«Засланные казачки». Самозванцы из будущего - Романов Герман Иванович 12 стр.


– Надо же, а его еще в антисемитизме обвиняли, – пробормотал бывший станичный атаман и задумался, прикидывая с чего начать свои рекомендации по ГО.

Будущий текст вырисовался быстро – рассказать все про защитные меры в случае применения противником химического или бактериологического оружия, а также в случае массированных бомбардировок городов с воздуха, ибо в создание ядерного оружия здесь ему никто не поверит. Причем вывернуться придется наизнанку, изнасиловав собственную память, залезть во все ее дальние закоулки, ибо если его послание большевики примут всерьез, то озаботятся созданием надежной защиты, а это ведь спасет немало жизней в будущем.

Русских людей!

А ради такого стоит хорошо поработать…

Родион Артемов

– Не, мне нюхать кокаин никак нельзя! Хана голосу будет. Говорил же вам – я музыкант. На гармони, баяне и аккордеоне играю, пою хорошо. Консерваторию окончил!

– Чего, чего? При чем здесь консервы…

– Товарищ Ермолаев, в консерватории музыке учат! – Либерман досадливо сморщился. – Иди лучше распорядись гармонь сюда принести, я у бойцов «трехрядку» видел.

Ермолаев тут же послушно поднялся, подошел к двери, приоткрыл ее, повелительно буркнул и моментально вернулся обратно, встав рядом с Артемовым.

– «Илецкую»? – Родион сразу повеселел. – Тогда я вам сейчас и сыграю, и спою. Я песен много блатных знаю.

– Блатных? Я правильно понял? – Глаза чекиста сверкнули странным огнем. – Вы их в стриптиз-баре своем исполняли?! Да, кстати, простите меня, человека от мирной жизни отвыкшего, но не скажете, что это такое?

– Да вся братва иркутская собирается в таких заведениях после своих «дел», водочки попить, расслабиться. И бабы для них выступают, на шесте крутятся, и вещицы с себя срывают, пока голышом не останутся. Весело. А я на гармони наяриваю, чтоб еще разгульнее было – сейчас русские народные в ходу под это дело. Ваще отпад!

– Бабы? – лицо у Либермана сморщилось в недоуменной гримасе. – Так вы перед криминальным элементом играете?

– Да, там братва одна, деловые, кроме пятниц. – Артемов не понял гримасы, что пробежала по лицу чекиста – странная смесь разочарования и прямо детской обиды. Будто обещали ребенку огромный торт, а дали каменную карамельку.

– По пятницам что вы делаете? – с какой-то странной надеждой вопросил Либерман.

– В соседней «Голубом огоньке» для… – Родион осекся, – ну, для этих, для геев играю. Они там в последнее время в ролевые игры зажигают!

– Во что?! – вскинулся Либерман, а Ермолаев в растерянности спросил: – А кто такие геи?

– Педерасты!

Родион в который раз удивился дремучей «совковости» своих собеседников, но уже без раздражения.

– Содомиты, короче. Там на шестах уже мужики перед ними раздеваются, а они так воспылают, на это смотря, что начинают друг друга в кабинках долбить!
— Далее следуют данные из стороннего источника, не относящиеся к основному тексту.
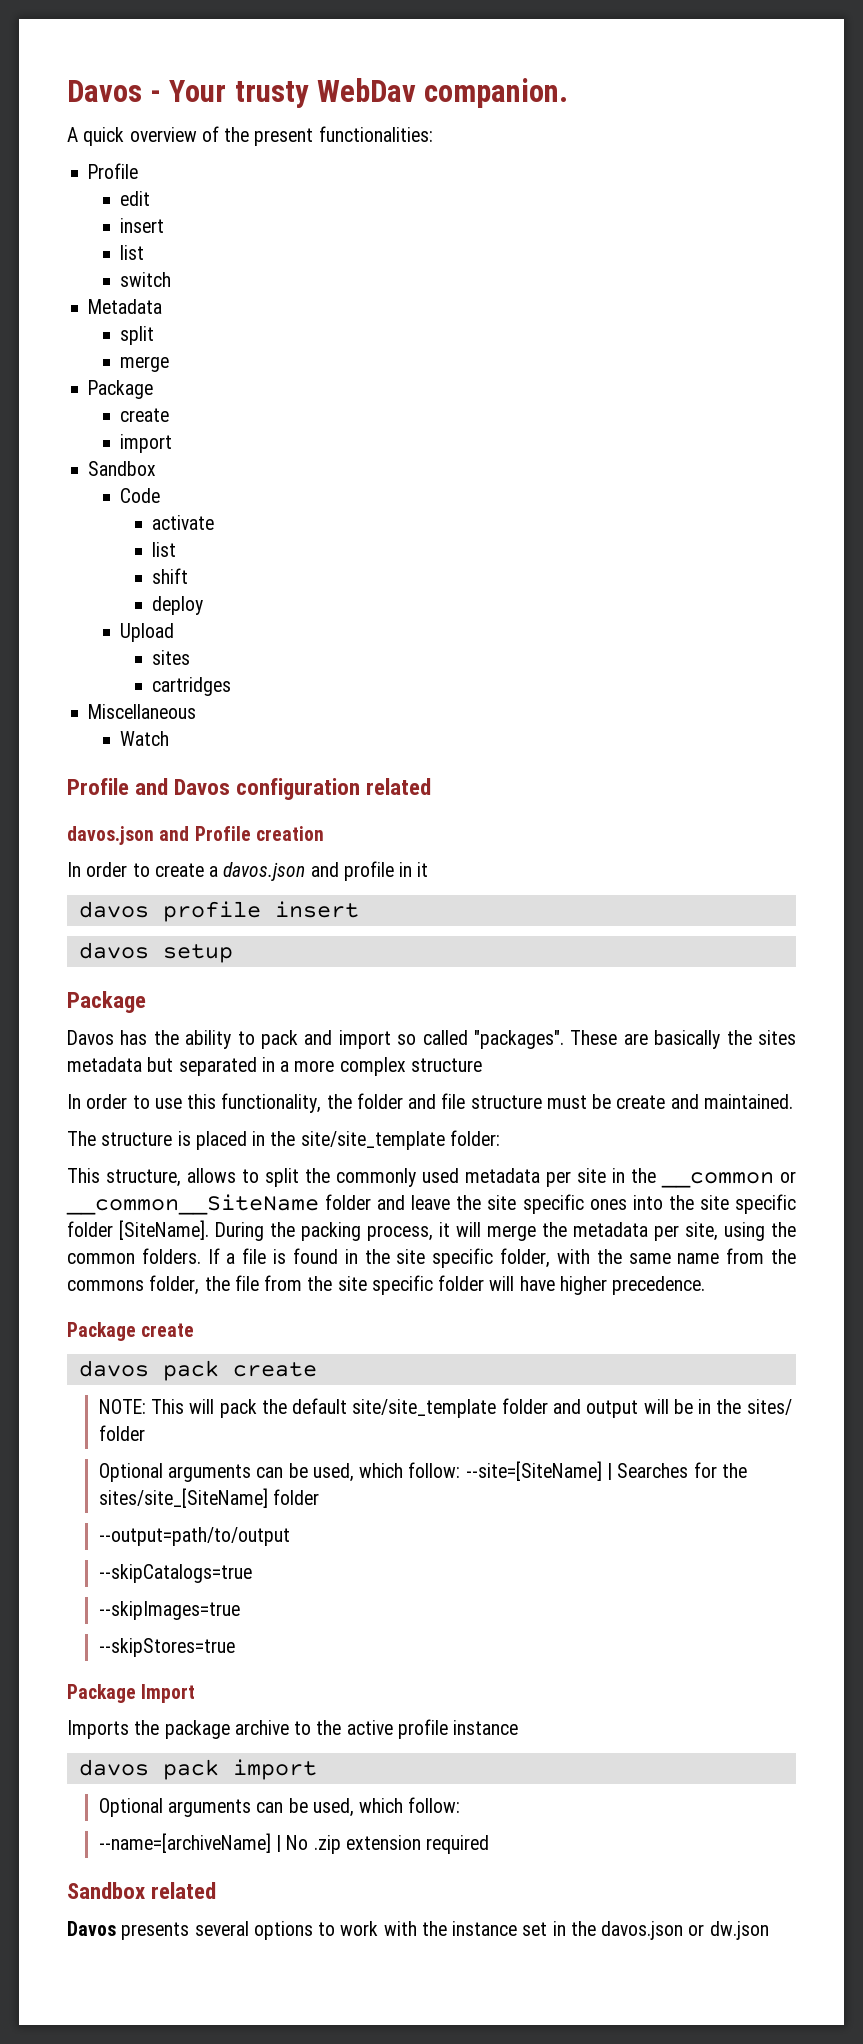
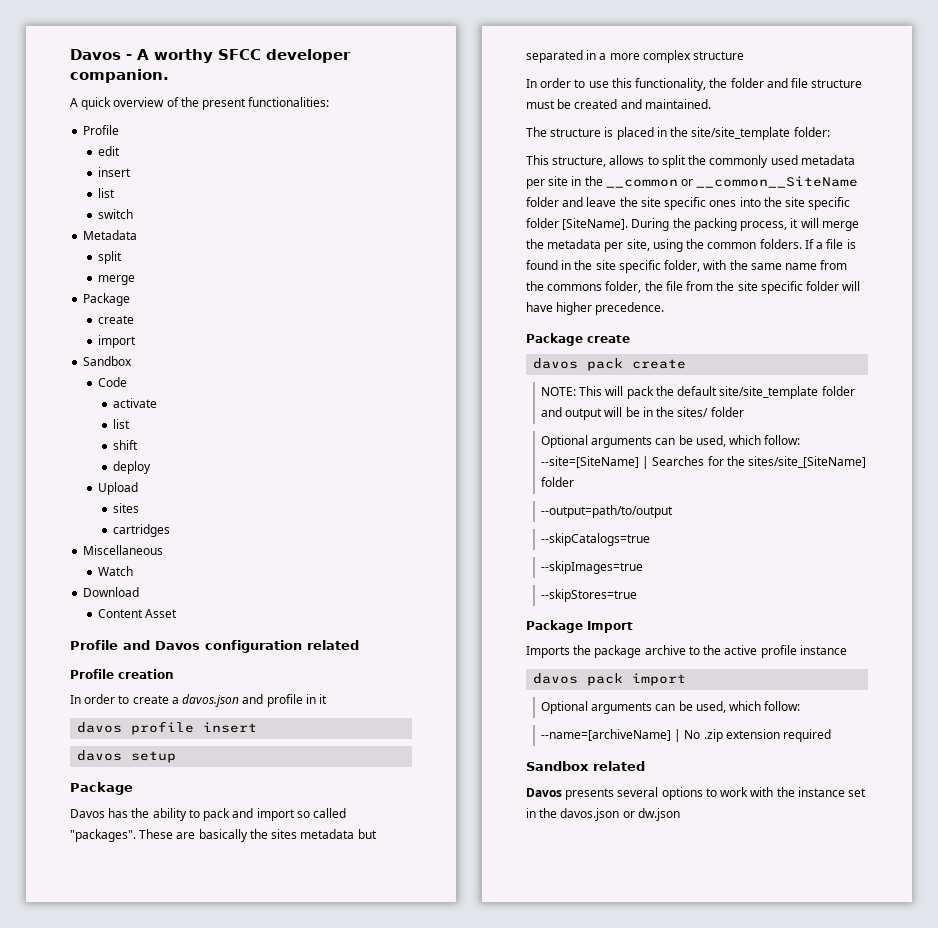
[169,78,416,108] Your trusty WebDav -> [137,49,351,63] A worthy SFCC developer
(170, 738) none -> [83,587,140,597] [98,609,178,618] // Download // Content Asset
[67,826,190,845] davos.json and -> (359, 645) none
[616,1095,666,1109] create -> [574,99,618,109] created

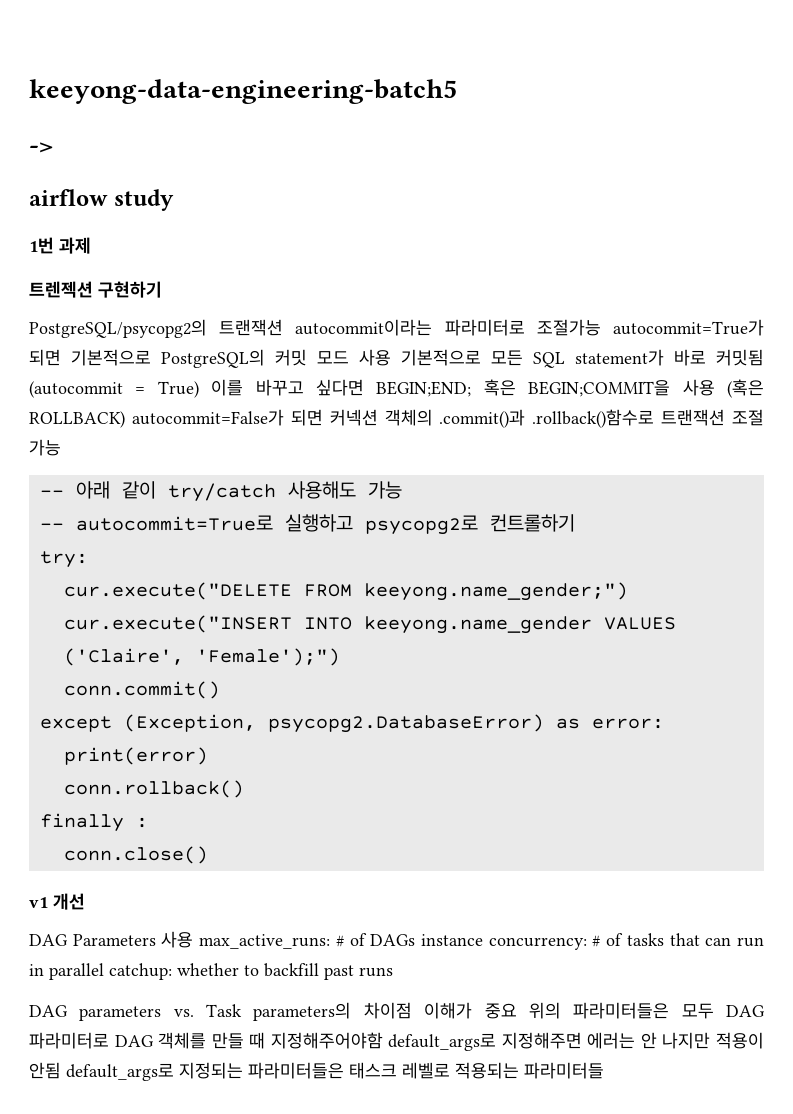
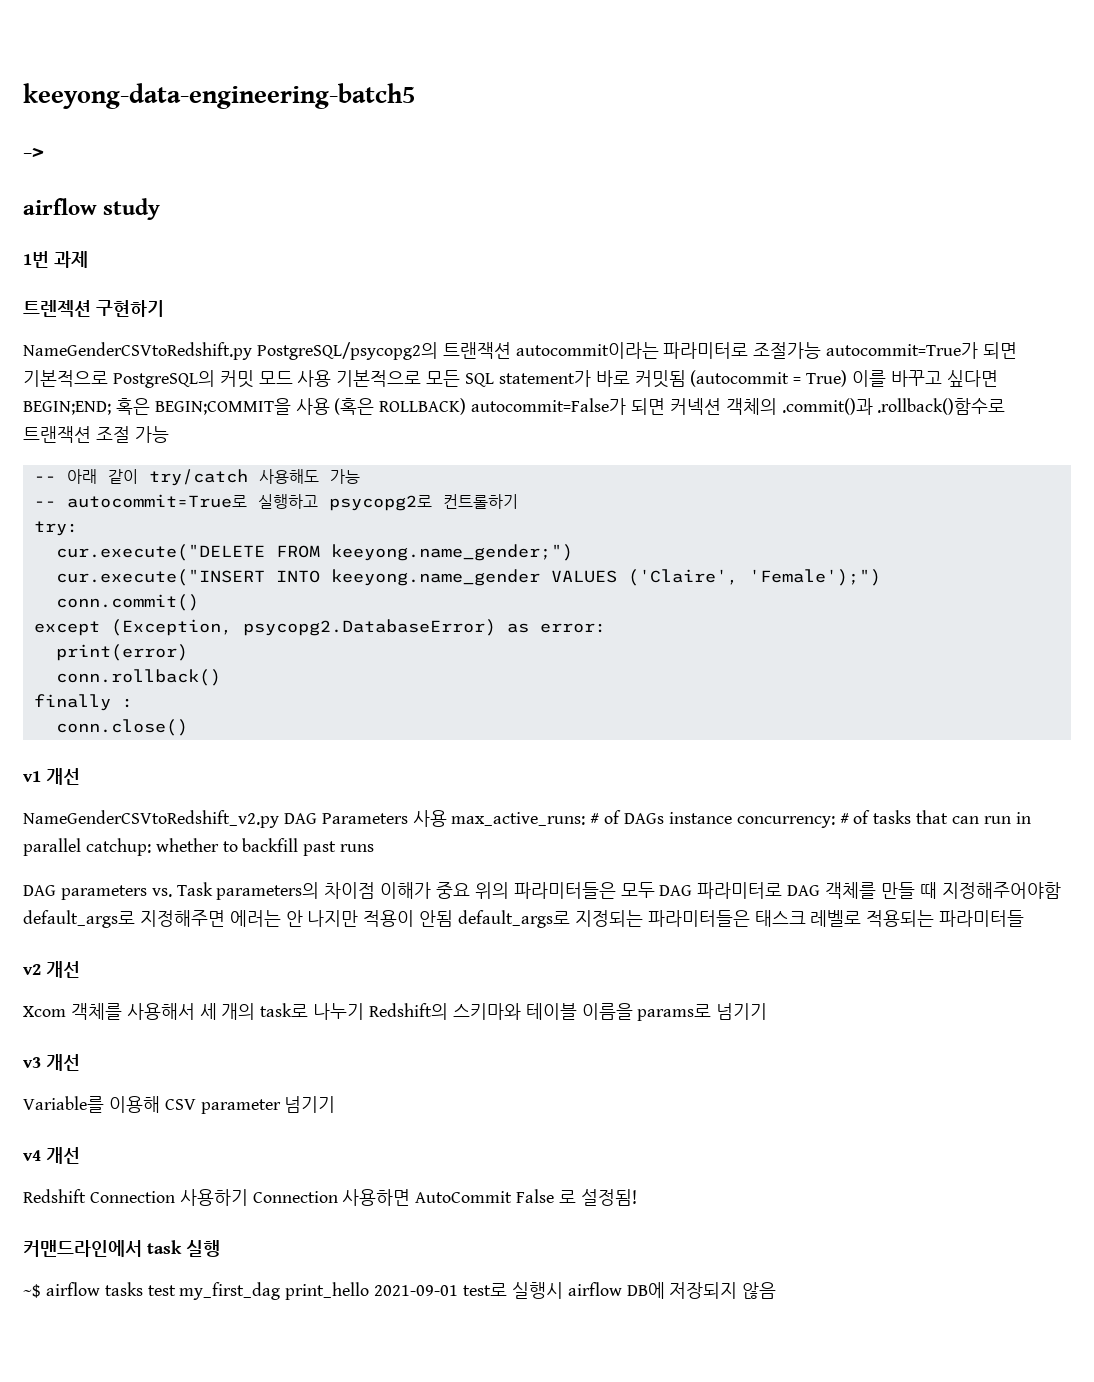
(162, 289) none -> [23,342,252,360] NameGenderCSVtoRedshift.py
(85, 901) none -> [23,810,279,828] NameGenderCSVtoRedshift_v2.py
(604, 1070) none -> [23,961,80,978] [23,1003,768,1021] [23,1054,80,1071] [23,1096,336,1114] [23,1147,80,1164] [23,1189,637,1206] [23,1240,220,1257] [23,1282,777,1300] // v2 개선 // Xcom 객체를 사용해서 세 개의 task로 나누기 Redshift의 스키마와 테이블 이름을 params로 넘기기 // v3 개선 // Variable를 이용해 CSV parameter 넘기기 // v4 개선 // Redshift Connection 사용하기 Connection 사용하면 AutoCommit False 로 설정됨! // 커맨드라인에서 task 실행 // ~$ airflow tasks test my_first_dag print_hello 2021-09-01 test로 실행시 airflow DB에 저장되지 않음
– Долбить? Они что, бьют друг друга?

– Да нет же, товарищ Ермолаев! – Родион не выдержал и повысил голос, не сдержав себя при виде такой тупости. – Они трахают себя в задницы. Это же педерасты, «противные», как их иной раз именуют. А теперь ролевые игры в групповуху стали модными, все наряжаются по-разному – кто чекистом, кто красноармейцем, кто комсомолкой, кто пионерами. И долбятся всем скопом, как духоборы, кто куда попадет! Особенно любят «чекиста» одного трахать – разложат на столе, с двух сторон его заводят, кто в зад, кто в рот, а я играю на гармони…

Родион осекся, поняв, что в своих фантазиях зашел слишком далеко – чекист был бледен как полотно и лапал кобуру нагана, а Ермолаев побагровел спелым помидором и сжал огромные кулачищи.

Понимая, что сейчас неминуемо последует несанкционированное мордобитие, причем его самого лично, и очень больно, Артемов зачастил, стараясь отвести от себя беду.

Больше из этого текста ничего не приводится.